Posted in Uncategorized tagged , , , , at 9:34 am by Tom Jacobson

It’s sometimes said that laws and sausage are two things we should never see being made. And one thing’s for sure — if the ingredients going into either of them are bad, the finished product can be sickening.

When it comes to lawmaking, the only way our legislators get the right ingredients is if we speak up and let them know what’s on our minds.  The Minnesota Legislature is gearing up for another session which will start in late January, 2012, so now is the perfect time to tell them what we want.

I currently chair the Legislative Committee of the Alexandria Lakes Area Chamber of Commerce, and we need your input.  If you have human resources issues that you would like to see addressed in St.
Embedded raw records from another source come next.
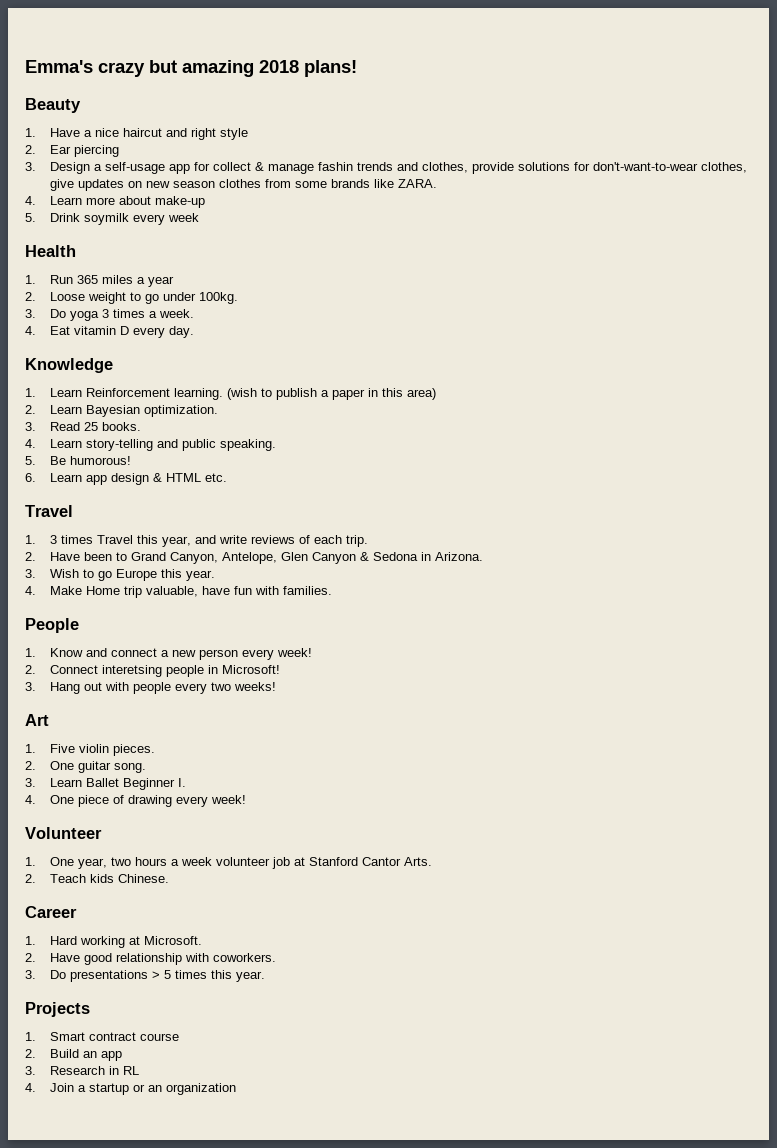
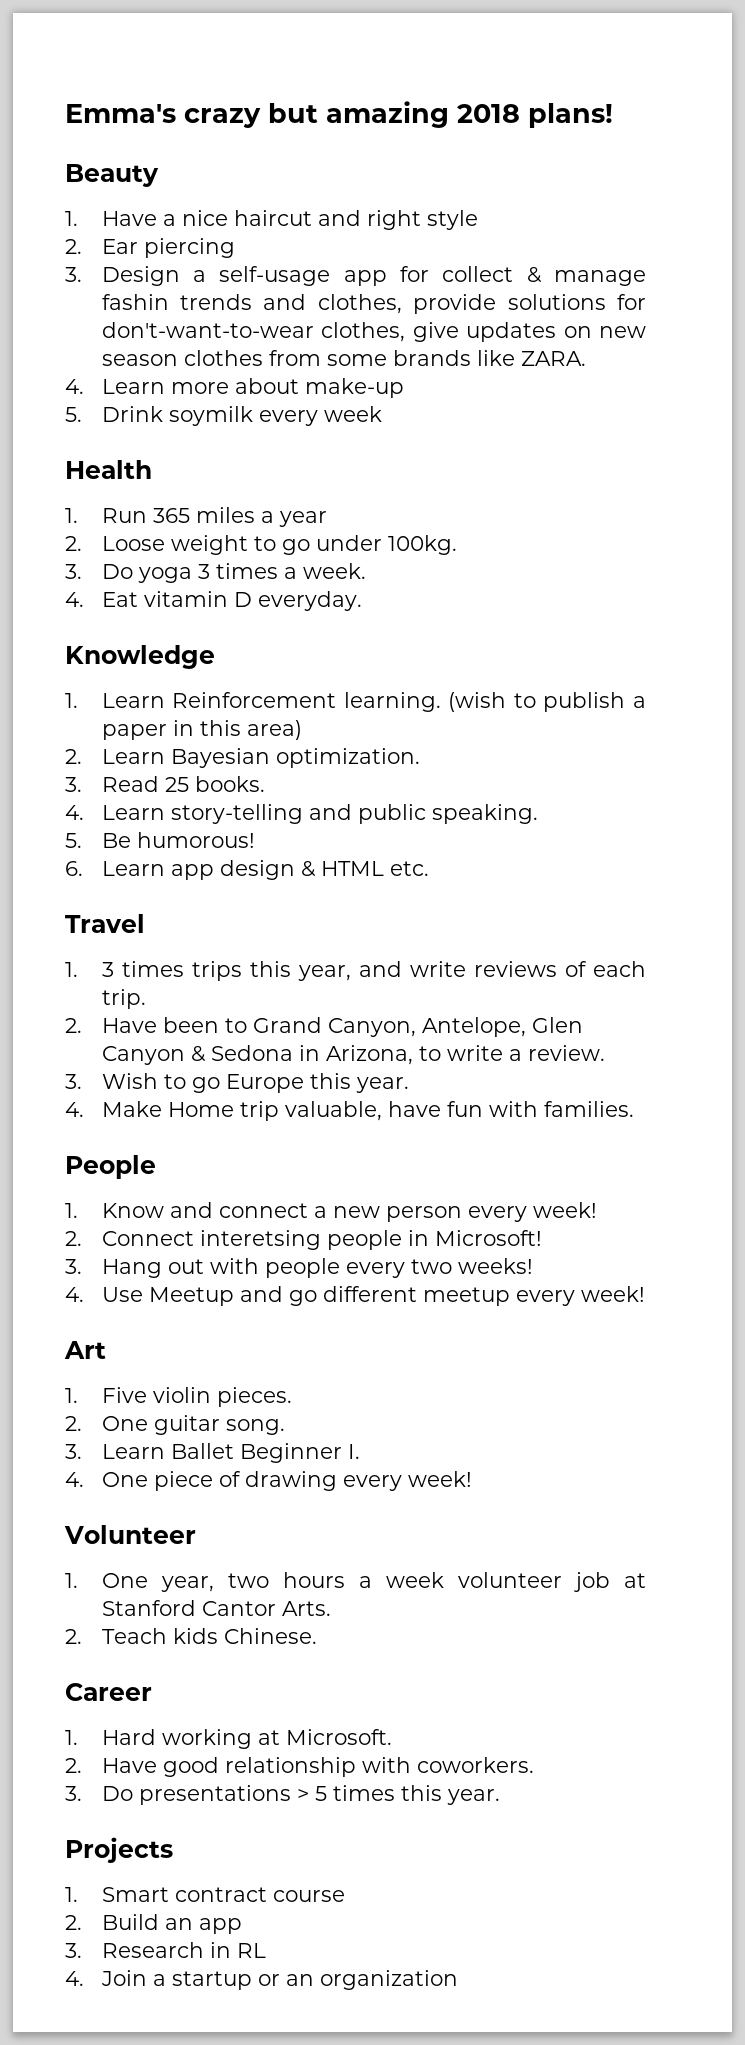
- 4. Eat vitamin D every day.
+ 4. Eat vitamin D everyday.
- 1. 3 times Travel this year, and write reviews of each trip.
+ 1. 3 times trips this year, and write reviews of each trip.
- 2. Have been to Grand Canyon, Antelope, Glen Canyon & Sedona in Arizona.
+ 2. Have been to Grand Canyon, Antelope, Glen Canyon & Sedona in Arizona, to write a review.
+ 4. Use Meetup and go different meetup every week!

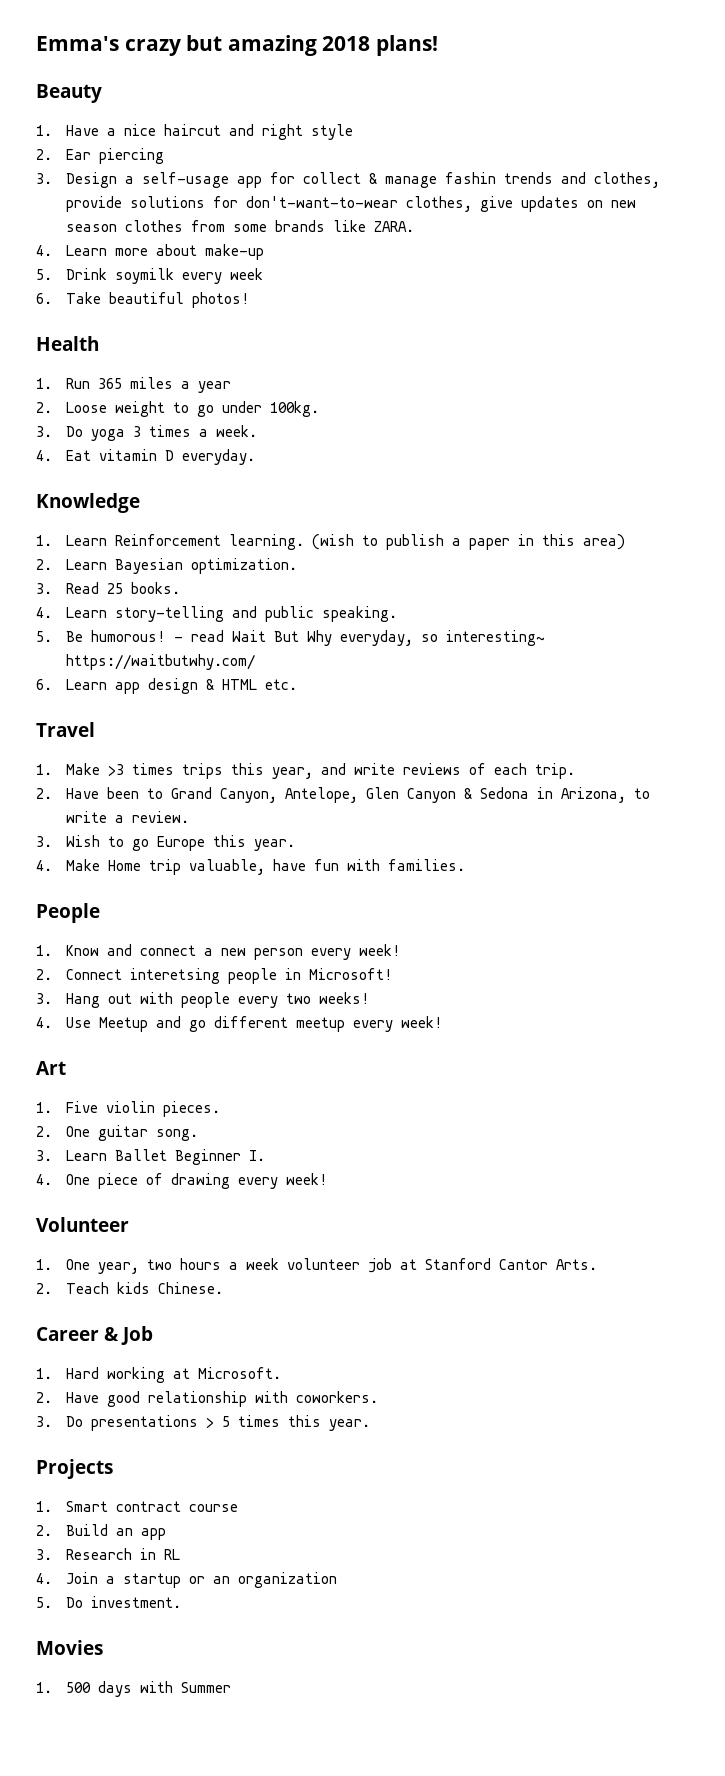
+ 6. Take beautiful photos!
+ - read Wait But Why everyday, so interesting~ https://waitbutwhy.com/
- 1. 3 times trips this year, and write reviews of each trip.
+ 1. Make >3 times trips this year, and write reviews of each trip.
- Career
+ Career & Job
+ 5. Do investment.
+ Movies
+ 1. 500 days with Summer

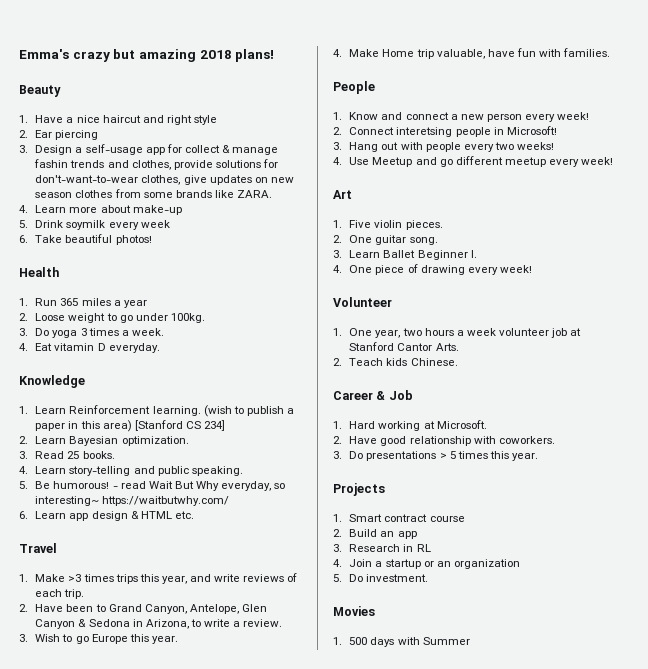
- (wish to publish a paper in this area)
+ (wish to publish a paper in this area) [Stanford CS 234]

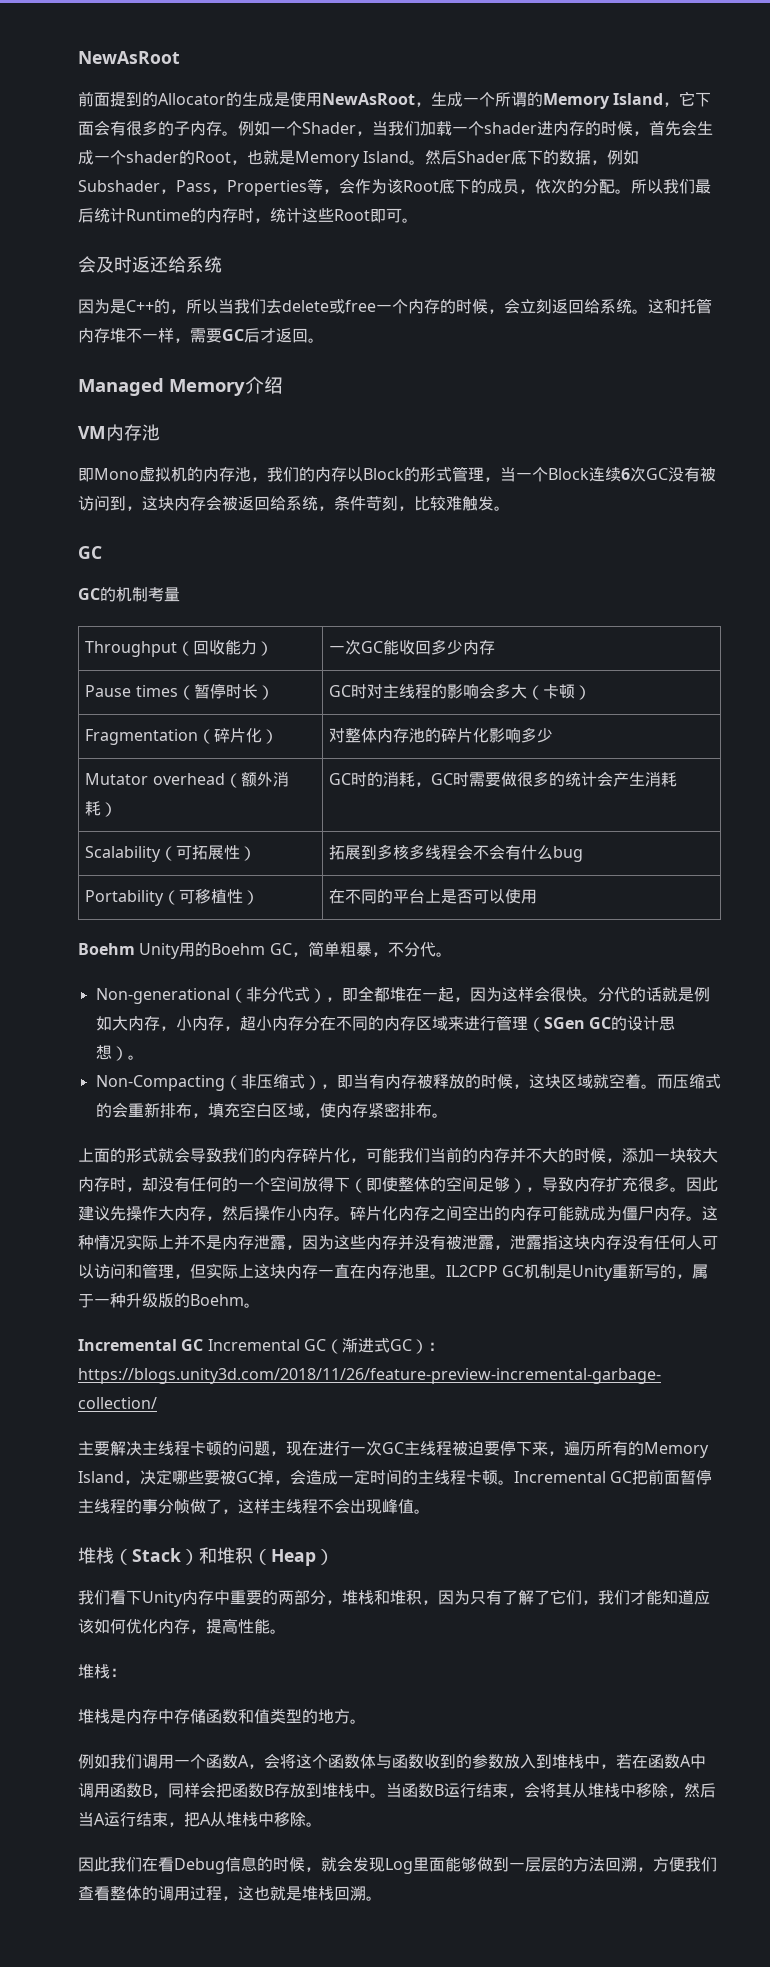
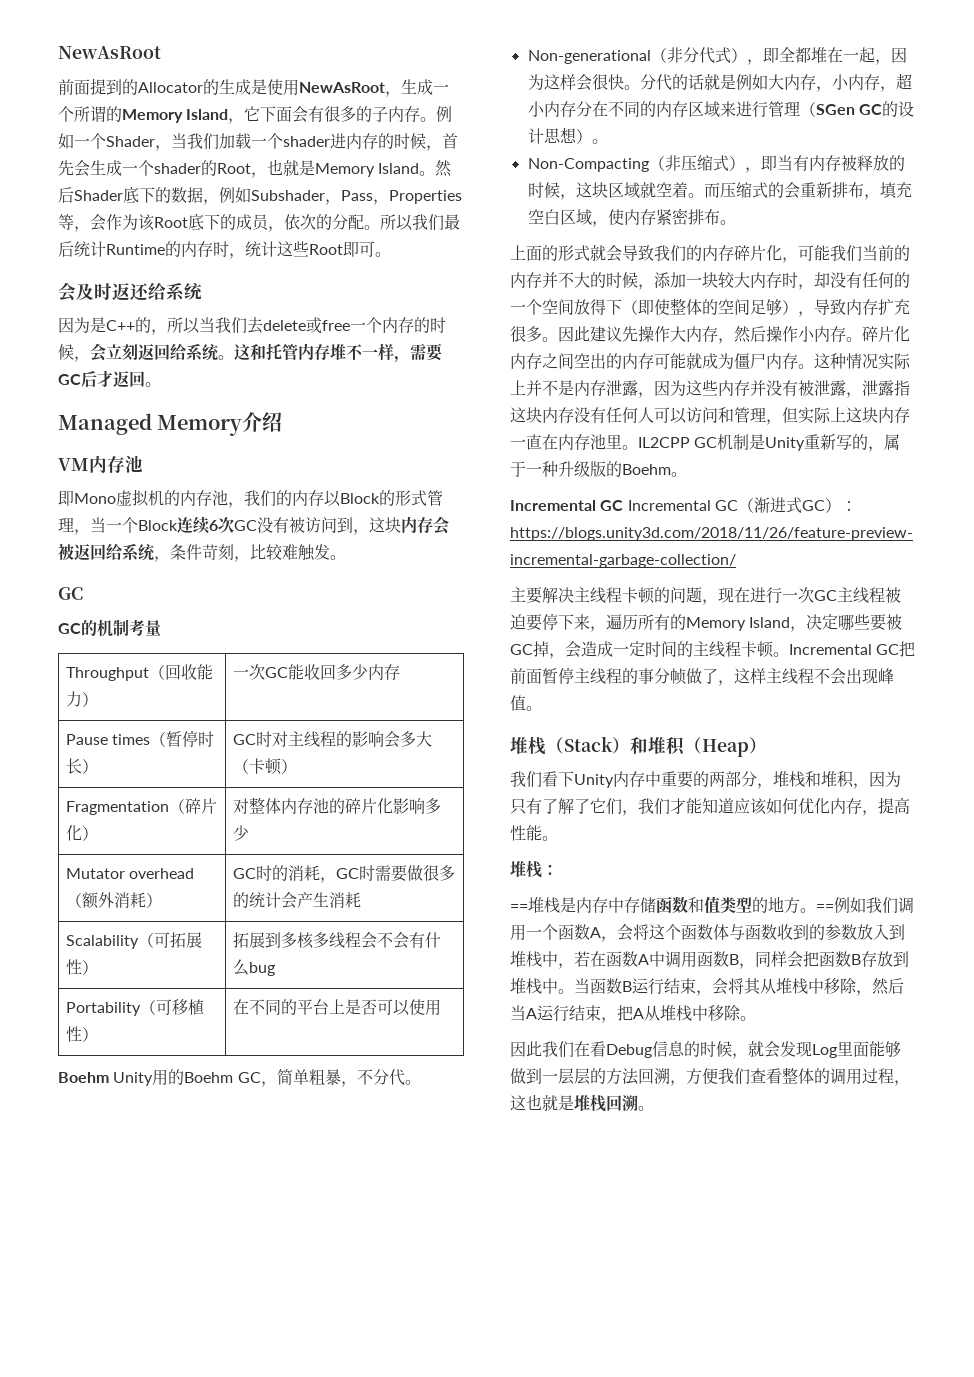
- 堆栈是内存中存储函数和值类型的地方。
- 例如我们调用一个函数A，会将这个函数体与函数收到的参数放入到堆栈中，若在函数A中调用函数B，同样会把函数B存放到堆栈中。
+ ==堆栈是内存中存储函数和值类型的地方。==例如我们调用一个函数A，会将这个函数体与函数收到的参数放入到堆栈中，若在函数A中调用函数B，同样会把函数B存放到堆栈中。

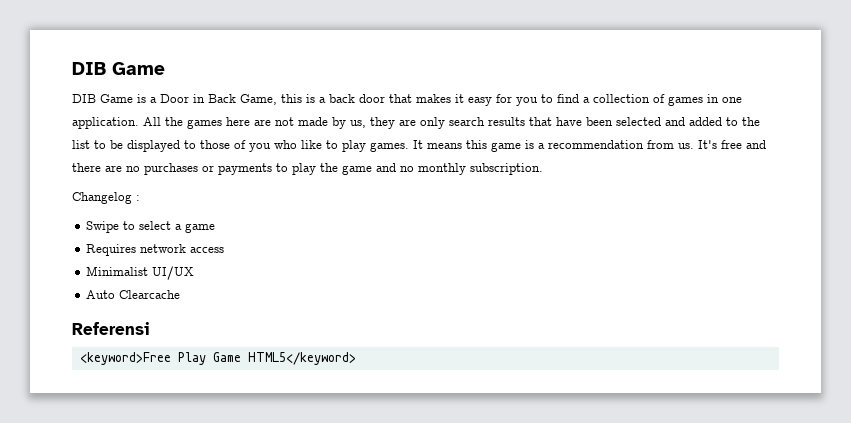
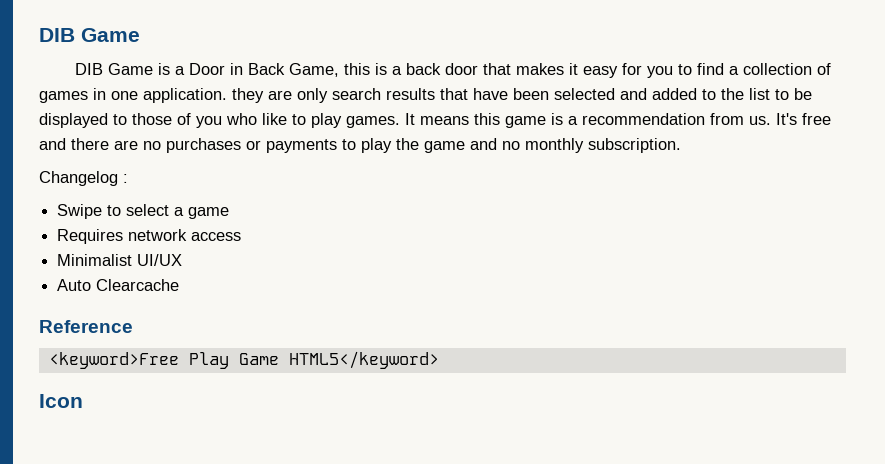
- DIB Game is a Door in Back Game, this is a back door that makes it easy for you to find a collection of games in one application. All the games here are not made by us, they are only search results that have been selected and added to the list to be displayed to those of you who like to play games.
+ DIB Game is a Door in Back Game, this is a back door that makes it easy for you to find a collection of games in one application. they are only search results that have been selected and added to the list to be displayed to those of you who like to play games.
- Referensi
+ Reference
+ Icon

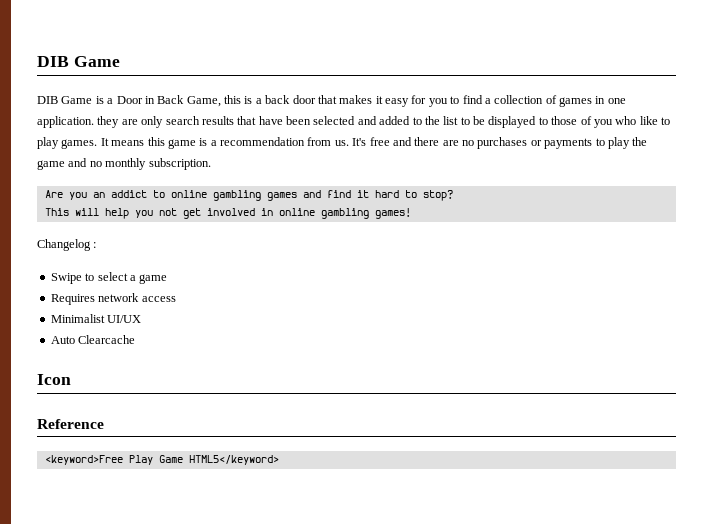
+ Are you an addict to online gambling games and find it hard to stop?
+ This will help you not get involved in online gambling games!
+ Icon
- Icon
Paul, let me know, and our committee will try to incorporate them into the position statements we will submit to our legislators and Governor Dayton before the session starts.  If you would like to contribute, your input is needed before December 31. Also, if you would like to serve on the committee, contact me for more details.

For more information about this article, please contact me at taj@alexandriamnlaw.com.

The comments posted in this blog are for general informational purposes only. They are not to be considered as legal advice, and they do not establish an attorney-client relationship. For legal advice regarding your specific situation, please consult your attorney.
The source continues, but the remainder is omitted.